Problem requirements:
Find the lines below in which the string "none" occurs. Copy each one.

[Image comparison data]
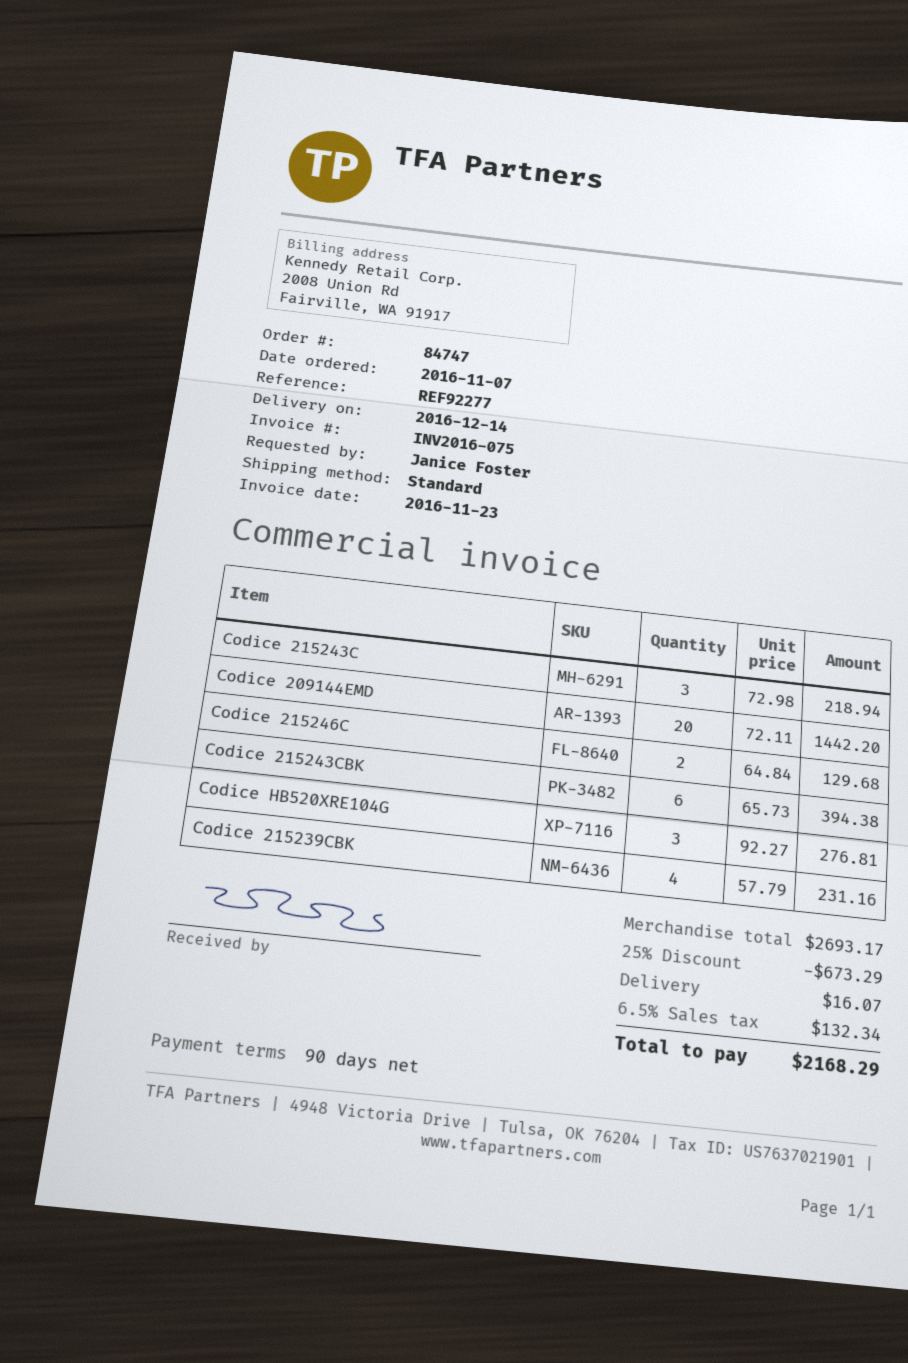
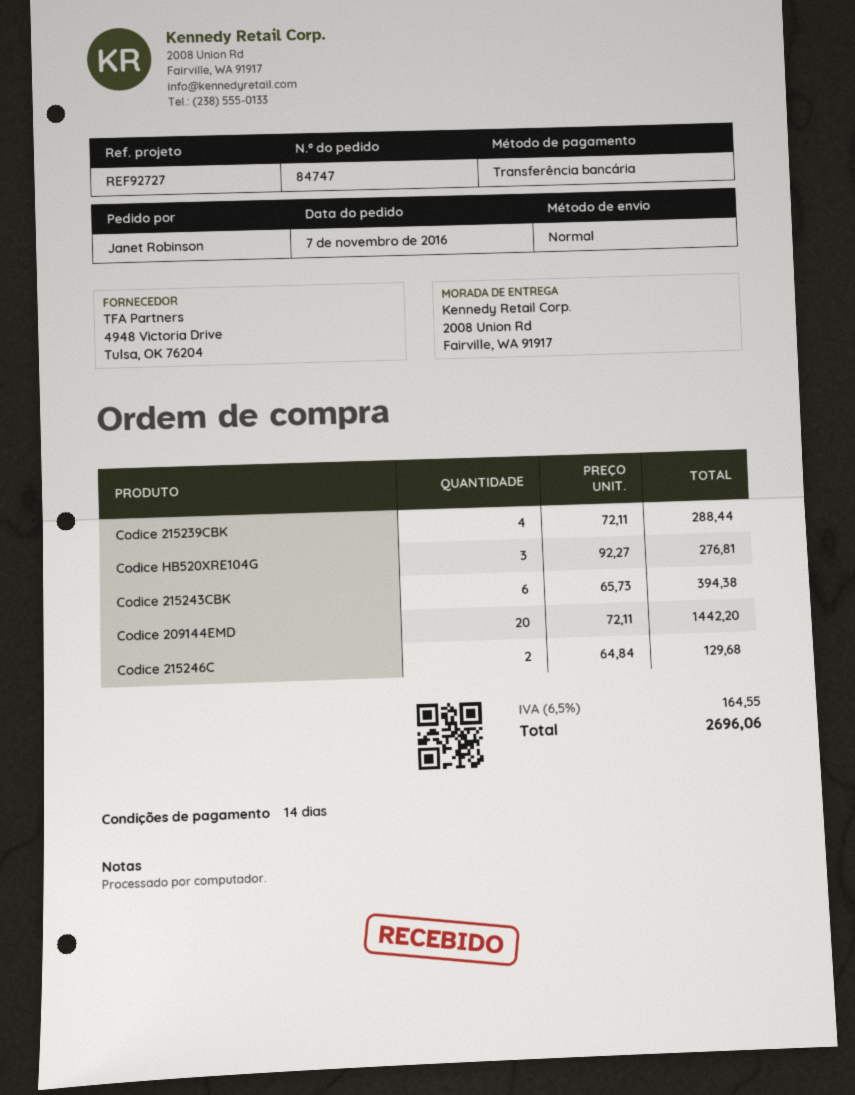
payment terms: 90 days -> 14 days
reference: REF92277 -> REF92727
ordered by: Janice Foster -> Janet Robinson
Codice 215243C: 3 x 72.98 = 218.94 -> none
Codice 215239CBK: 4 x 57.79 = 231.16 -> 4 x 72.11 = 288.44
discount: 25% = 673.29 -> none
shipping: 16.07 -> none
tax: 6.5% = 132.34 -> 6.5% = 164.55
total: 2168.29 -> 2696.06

==

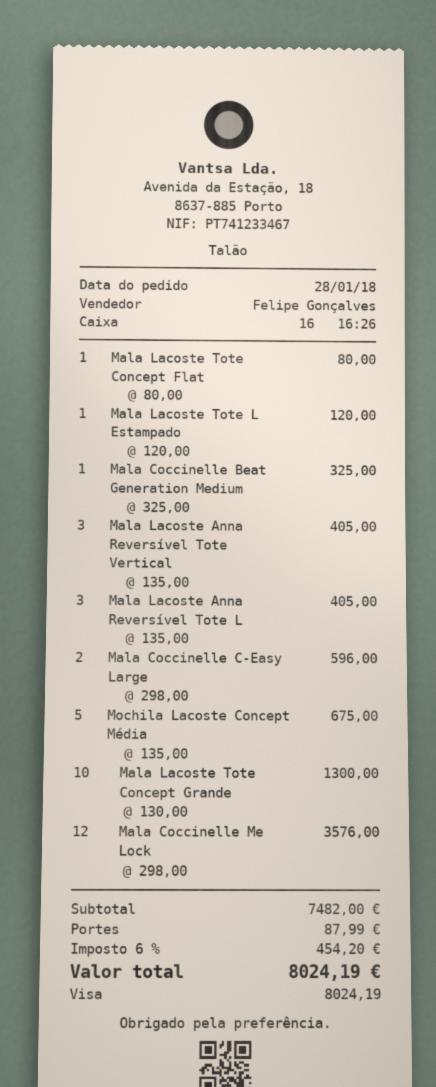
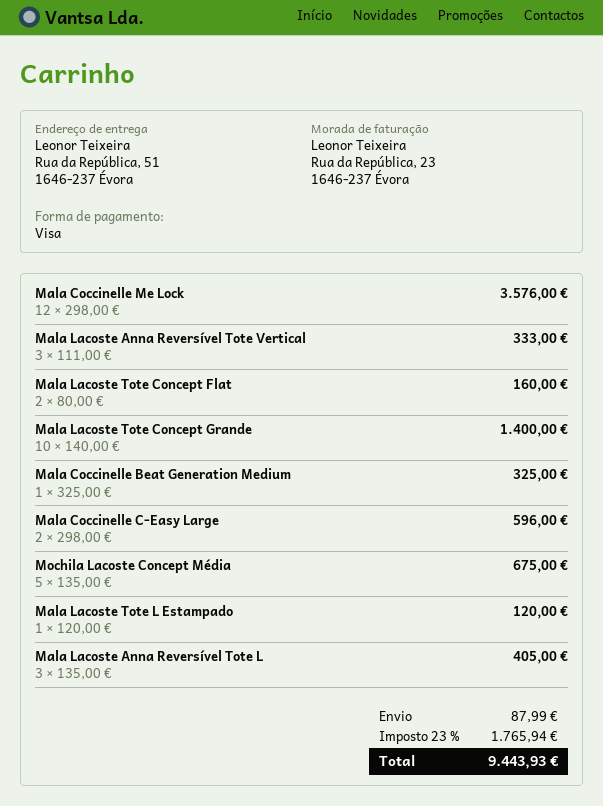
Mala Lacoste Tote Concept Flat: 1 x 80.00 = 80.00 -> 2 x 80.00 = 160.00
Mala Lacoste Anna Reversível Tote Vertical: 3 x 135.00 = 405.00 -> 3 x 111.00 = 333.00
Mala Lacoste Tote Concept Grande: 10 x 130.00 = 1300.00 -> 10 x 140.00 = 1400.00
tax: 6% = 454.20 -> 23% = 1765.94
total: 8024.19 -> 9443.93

Your response:
Codice 215243C: 3 x 72.98 = 218.94 -> none
discount: 25% = 673.29 -> none
shipping: 16.07 -> none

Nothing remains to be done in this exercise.